This one-of-a-kind combination of data, presented in a research lead by Younes and published on Jan. 13 in The Astrophysical Journal Letters, will help scientists get a better understanding of the interaction between the crust and magnetic field of these extreme objects.

A magnetar is a sort of solitary neutron star formed by the crushed core of a massive star after it bursts. A neutron star is formed of stuff so dense that a teaspoonful would weigh as much as a mountain on Earth, compressing more mass than the Sun into a ball approximately 12 miles (20 kilometers) wide.

Magnetars have the greatest magnetic fields known, up to 10 trillion times stronger than a refrigerator magnet and a thousand times stronger than a normal neutron star. The magnetic field is a massive reservoir of energy that, when disrupted, may cause an explosion of heightened X-ray activity that can last months or years.
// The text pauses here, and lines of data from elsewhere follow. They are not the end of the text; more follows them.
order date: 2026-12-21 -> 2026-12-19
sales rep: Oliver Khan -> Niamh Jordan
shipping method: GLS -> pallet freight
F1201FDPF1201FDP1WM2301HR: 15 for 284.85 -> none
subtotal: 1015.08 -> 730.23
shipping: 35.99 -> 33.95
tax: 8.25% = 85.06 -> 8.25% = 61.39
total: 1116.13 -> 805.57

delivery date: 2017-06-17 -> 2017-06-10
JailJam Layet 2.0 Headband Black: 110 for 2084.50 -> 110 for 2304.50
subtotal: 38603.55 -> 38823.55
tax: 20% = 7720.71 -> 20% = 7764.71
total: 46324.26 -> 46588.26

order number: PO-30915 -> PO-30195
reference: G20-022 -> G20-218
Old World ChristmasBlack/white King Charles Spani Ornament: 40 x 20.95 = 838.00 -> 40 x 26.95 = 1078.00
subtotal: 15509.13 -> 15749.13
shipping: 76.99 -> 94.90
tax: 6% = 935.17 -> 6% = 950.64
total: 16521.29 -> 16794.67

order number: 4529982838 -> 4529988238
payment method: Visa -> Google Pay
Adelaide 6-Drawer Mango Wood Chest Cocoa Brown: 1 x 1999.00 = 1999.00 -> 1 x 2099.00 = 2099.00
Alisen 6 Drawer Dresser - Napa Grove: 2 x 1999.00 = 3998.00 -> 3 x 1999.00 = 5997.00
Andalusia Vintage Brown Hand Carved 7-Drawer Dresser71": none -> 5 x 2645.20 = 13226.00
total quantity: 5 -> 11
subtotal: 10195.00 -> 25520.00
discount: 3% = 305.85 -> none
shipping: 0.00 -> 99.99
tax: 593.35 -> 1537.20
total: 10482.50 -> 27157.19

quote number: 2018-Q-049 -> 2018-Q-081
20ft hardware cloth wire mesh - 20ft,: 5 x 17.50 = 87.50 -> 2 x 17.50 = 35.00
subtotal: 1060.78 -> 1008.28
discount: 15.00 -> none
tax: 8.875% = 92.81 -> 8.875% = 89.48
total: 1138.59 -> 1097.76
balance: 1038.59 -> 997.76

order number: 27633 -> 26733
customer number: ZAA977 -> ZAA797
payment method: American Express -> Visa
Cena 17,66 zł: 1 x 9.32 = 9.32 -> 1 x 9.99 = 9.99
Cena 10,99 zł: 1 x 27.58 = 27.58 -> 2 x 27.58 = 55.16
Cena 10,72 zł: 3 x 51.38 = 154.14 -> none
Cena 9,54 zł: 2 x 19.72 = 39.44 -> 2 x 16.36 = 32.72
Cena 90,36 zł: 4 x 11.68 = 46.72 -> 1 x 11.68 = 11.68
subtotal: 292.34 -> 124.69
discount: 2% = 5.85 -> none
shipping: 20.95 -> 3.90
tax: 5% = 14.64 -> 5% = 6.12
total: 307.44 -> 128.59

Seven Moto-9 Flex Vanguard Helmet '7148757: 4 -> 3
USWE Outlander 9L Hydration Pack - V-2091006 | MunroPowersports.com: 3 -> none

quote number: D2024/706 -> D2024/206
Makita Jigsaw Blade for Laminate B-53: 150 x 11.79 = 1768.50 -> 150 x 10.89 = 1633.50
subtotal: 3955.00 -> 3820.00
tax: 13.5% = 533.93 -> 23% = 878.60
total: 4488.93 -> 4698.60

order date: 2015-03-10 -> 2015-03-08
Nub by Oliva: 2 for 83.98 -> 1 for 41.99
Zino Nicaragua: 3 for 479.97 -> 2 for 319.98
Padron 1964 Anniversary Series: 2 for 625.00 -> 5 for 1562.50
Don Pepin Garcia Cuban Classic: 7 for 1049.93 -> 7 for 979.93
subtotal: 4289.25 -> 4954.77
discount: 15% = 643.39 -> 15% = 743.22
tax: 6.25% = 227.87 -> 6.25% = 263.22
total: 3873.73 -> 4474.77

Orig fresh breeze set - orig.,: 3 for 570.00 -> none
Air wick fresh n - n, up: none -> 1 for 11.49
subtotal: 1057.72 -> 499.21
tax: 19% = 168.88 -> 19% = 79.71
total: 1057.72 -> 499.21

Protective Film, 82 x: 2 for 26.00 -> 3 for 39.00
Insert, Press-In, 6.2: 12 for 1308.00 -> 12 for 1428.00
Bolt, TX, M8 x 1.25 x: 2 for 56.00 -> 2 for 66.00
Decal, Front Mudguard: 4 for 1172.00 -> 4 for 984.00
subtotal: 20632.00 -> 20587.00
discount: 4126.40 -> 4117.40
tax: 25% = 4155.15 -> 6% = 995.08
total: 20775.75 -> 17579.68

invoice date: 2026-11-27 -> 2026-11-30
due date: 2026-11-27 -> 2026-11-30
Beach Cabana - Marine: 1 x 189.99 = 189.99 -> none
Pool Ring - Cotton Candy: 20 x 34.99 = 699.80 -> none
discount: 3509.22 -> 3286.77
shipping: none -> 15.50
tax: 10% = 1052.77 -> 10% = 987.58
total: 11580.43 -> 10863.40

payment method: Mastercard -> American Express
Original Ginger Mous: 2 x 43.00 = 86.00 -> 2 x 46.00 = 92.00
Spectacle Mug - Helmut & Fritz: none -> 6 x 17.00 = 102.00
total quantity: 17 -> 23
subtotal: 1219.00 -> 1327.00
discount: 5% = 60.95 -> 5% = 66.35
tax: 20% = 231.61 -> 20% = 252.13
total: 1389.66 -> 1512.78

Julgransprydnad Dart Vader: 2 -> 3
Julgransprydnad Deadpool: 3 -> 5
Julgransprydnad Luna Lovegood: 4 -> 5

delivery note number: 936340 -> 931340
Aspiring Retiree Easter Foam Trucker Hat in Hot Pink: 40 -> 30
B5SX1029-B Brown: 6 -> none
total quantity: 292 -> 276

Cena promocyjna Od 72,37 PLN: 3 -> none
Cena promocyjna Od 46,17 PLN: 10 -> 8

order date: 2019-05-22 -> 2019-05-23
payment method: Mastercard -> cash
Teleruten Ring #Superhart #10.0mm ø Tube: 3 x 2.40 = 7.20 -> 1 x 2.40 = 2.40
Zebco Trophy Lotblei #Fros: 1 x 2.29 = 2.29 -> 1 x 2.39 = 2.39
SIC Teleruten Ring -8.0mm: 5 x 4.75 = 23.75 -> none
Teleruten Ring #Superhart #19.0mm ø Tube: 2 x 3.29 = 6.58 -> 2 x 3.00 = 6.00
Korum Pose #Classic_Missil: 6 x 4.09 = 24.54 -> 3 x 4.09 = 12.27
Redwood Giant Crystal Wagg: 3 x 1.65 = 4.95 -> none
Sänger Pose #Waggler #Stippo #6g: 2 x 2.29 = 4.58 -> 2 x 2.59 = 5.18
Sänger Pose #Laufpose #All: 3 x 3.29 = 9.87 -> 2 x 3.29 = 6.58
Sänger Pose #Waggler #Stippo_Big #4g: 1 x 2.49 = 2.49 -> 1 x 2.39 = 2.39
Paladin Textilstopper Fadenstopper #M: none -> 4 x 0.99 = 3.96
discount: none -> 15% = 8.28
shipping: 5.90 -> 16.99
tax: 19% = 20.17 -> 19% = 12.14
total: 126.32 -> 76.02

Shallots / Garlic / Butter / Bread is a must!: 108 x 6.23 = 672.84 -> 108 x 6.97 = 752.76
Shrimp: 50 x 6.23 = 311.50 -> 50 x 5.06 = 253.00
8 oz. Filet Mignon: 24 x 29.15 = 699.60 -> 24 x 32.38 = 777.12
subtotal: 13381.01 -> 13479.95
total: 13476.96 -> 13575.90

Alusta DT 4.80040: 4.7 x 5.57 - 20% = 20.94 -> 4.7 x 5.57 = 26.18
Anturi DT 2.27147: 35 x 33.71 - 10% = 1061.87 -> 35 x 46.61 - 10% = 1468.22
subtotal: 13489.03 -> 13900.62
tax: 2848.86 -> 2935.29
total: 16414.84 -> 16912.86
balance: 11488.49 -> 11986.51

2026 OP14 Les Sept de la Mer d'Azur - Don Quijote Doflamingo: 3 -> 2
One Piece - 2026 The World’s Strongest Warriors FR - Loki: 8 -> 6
On October 10, 2020, NASA’s Neil Gehrels Swift Observatory detected a new magnetar, SGR 1830-0645, that produced such an outburst (SGR 1830 for short). It’s in the constellation Scutum, and although the exact distance is unknown, scientists think that it’s around 13,000 light-years distant. Swift pointed its X-Ray Telescope to the source and detected repeated pulses that suggested the object rotated every 10.4 seconds.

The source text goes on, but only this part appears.